User interface change data:
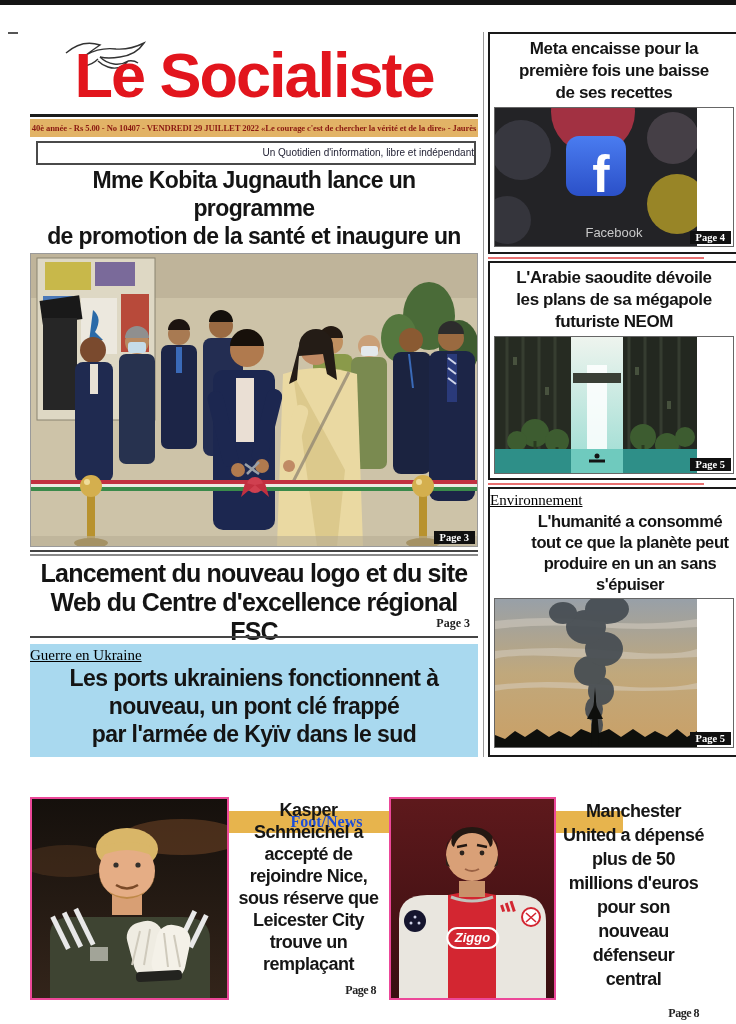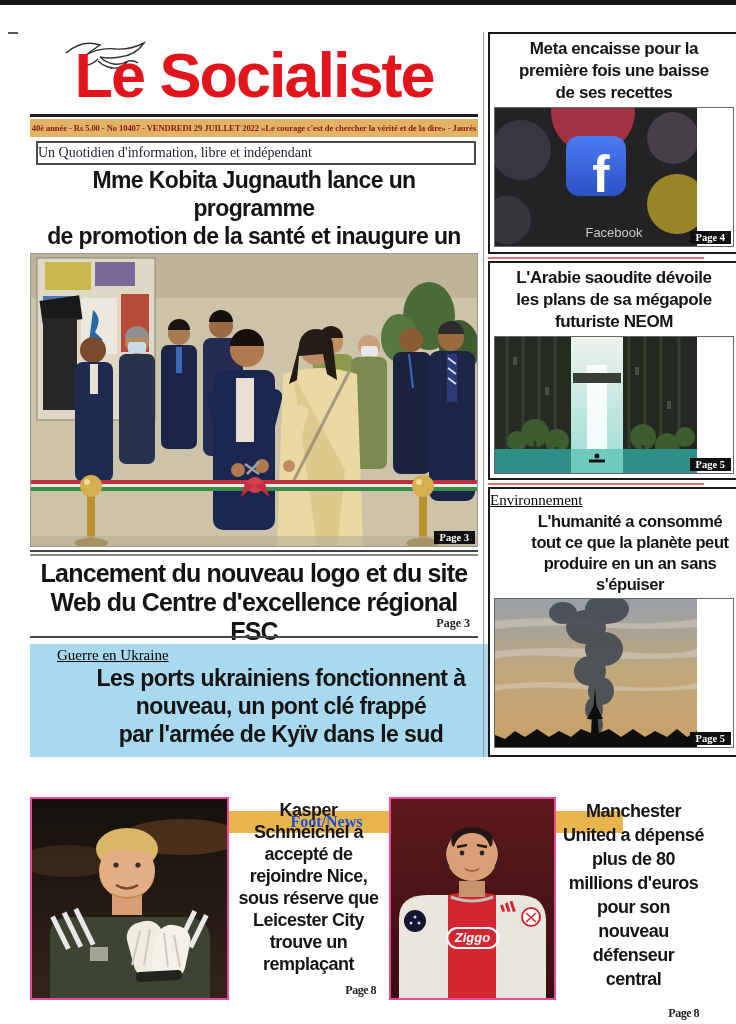--- a/index.html
+++ b/index.html
@@ -17,7 +17,7 @@
      font-family:"Liberation Serif",serif;font-weight:bold;font-size:8.6px;line-height:18px;
      letter-spacing:-0.1px;color:#8b1a12;text-align:center;white-space:nowrap;overflow:hidden;}
   .subtitle-box{left:36px;top:141px;width:436px;height:20px;border:2px solid #4a4a4a;
-     font-family:Liberation Serif, serif;font-size:14px;line-height:20px;color:#1d1d30;text-align:left;}
+     font-family:Liberation Sans, sans-serif;font-size:10px;line-height:20px;color:#1d1d30;text-align:right;}
   
   .hl{font-weight:bold;color:#141414;text-align:center;}
   .hl1{left:30px;top:166px;width:448px;font-size:23px;line-height:28px;letter-spacing:-0.6px;}

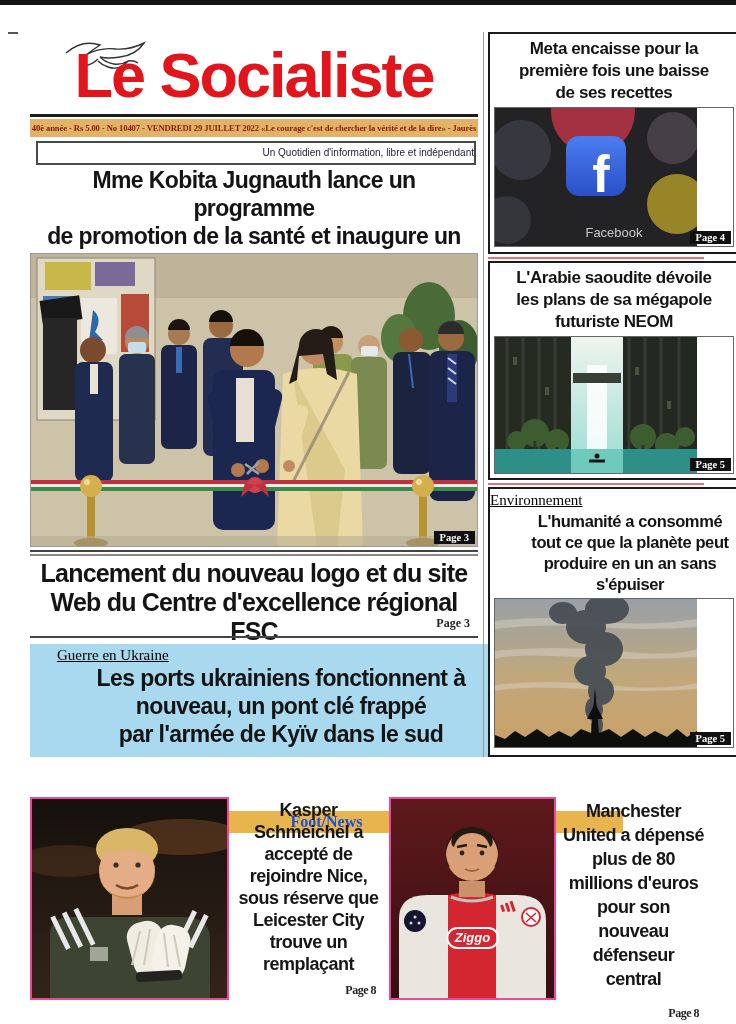--- a/index.html
+++ b/index.html
@@ -33,7 +33,7 @@
   .page-badge{position:absolute;right:2px;bottom:2px;background:#101010;color:#fff;
      font-family:"Liberation Serif",serif;font-weight:bold;font-size:10.5px;padding:1px 6px;}
   
-  .ukraine-box{left:30px;top:644px;width:448px;height:113px;background:#a9d9ef;padding-left:27px;}
+  .ukraine-box{left:30px;top:644px;width:448px;height:113px;background:#a9d9ef;}
   .kicker{font-family:"Liberation Serif",serif;font-size:15px;color:#000000;
      text-decoration:underline;text-align:left;}
   .ukraine-box .kicker{padding-top:3px;}

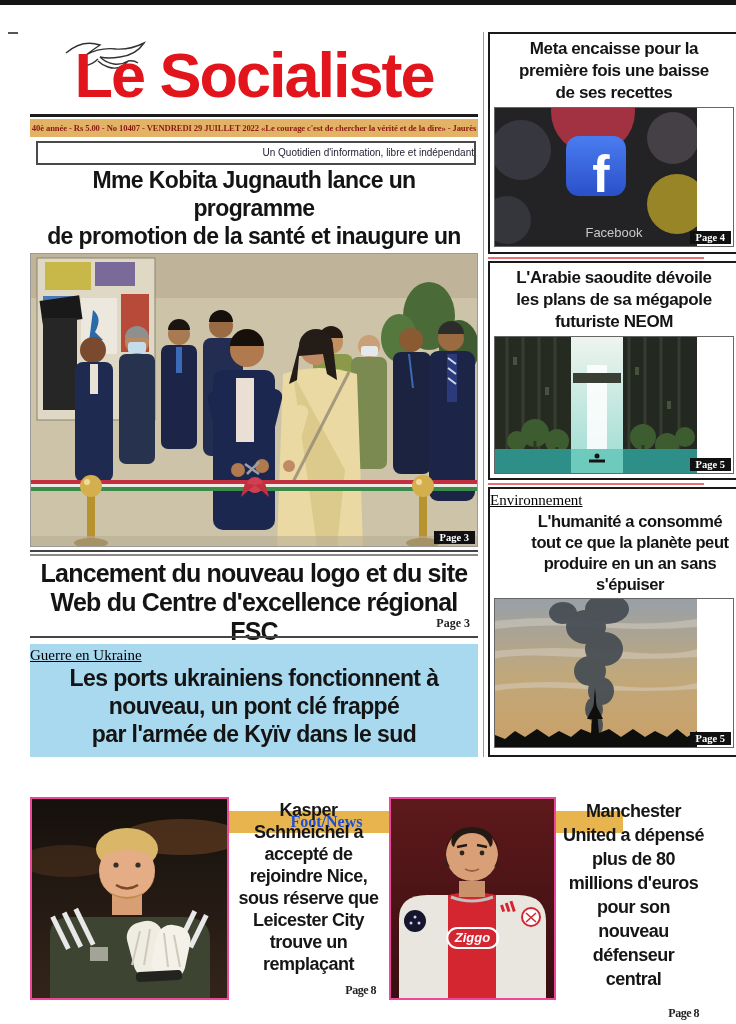--- a/index.html
+++ b/index.html
@@ -419,7 +419,7 @@
   <div class="abs btext manu">
     <div>Manchester</div>
     <div>United a dépensé</div>
-    <div>plus de 80</div>
+    <div>plus de 50</div>
     <div>millions d'euros</div>
     <div>pour son nouveau</div>
     <div>défenseur</div>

YOUR ASSIGNMENT:
After locating the line with "<div>United a dépensé</div>", please repeat it and every line after it exactly, through the end of the data above.

RESULT OF THIS TASK:
     <div>United a dépensé</div>
-    <div>plus de 80</div>
+    <div>plus de 50</div>
     <div>millions d'euros</div>
     <div>pour son nouveau</div>
     <div>défenseur</div>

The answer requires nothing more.